#### BRIEF
Print all records exactly, pictures left out.
━━ STUDY MATERIAL
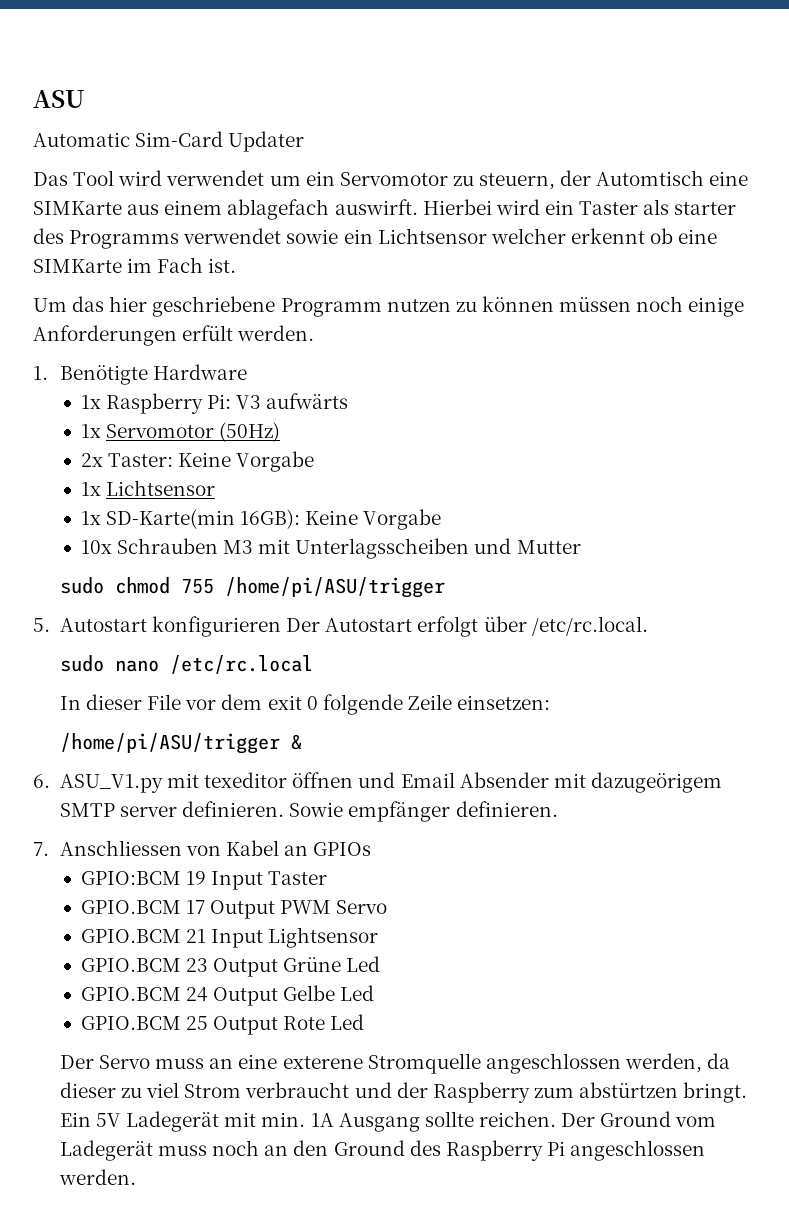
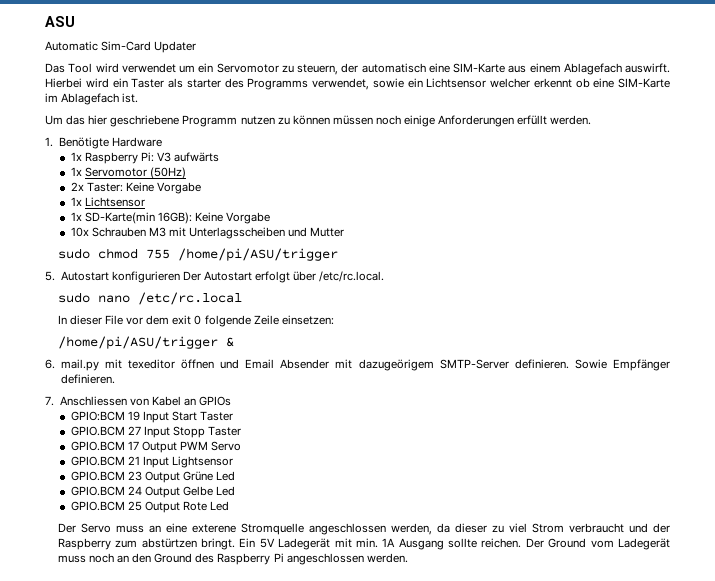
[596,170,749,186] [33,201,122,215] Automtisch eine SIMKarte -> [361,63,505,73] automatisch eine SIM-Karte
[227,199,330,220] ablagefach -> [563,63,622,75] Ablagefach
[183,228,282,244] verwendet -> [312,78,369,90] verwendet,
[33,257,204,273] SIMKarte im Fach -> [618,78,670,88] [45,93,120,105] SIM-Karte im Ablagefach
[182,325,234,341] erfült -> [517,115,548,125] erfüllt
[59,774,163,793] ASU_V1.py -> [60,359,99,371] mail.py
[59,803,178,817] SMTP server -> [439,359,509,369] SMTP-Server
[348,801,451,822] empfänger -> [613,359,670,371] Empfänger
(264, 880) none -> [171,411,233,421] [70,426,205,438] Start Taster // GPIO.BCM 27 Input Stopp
━━━━
#### SOLUTION TO THIS EXERCISE
[596,170,749,186] [33,201,122,215] Automtisch eine SIMKarte -> [361,63,505,73] automatisch eine SIM-Karte
[227,199,330,220] ablagefach -> [563,63,622,75] Ablagefach
[183,228,282,244] verwendet -> [312,78,369,90] verwendet,
[33,257,204,273] SIMKarte im Fach -> [618,78,670,88] [45,93,120,105] SIM-Karte im Ablagefach
[182,325,234,341] erfült -> [517,115,548,125] erfüllt
[59,774,163,793] ASU_V1.py -> [60,359,99,371] mail.py
[59,803,178,817] SMTP server -> [439,359,509,369] SMTP-Server
[348,801,451,822] empfänger -> [613,359,670,371] Empfänger
(264, 880) none -> [171,411,233,421] [70,426,205,438] Start Taster // GPIO.BCM 27 Input Stopp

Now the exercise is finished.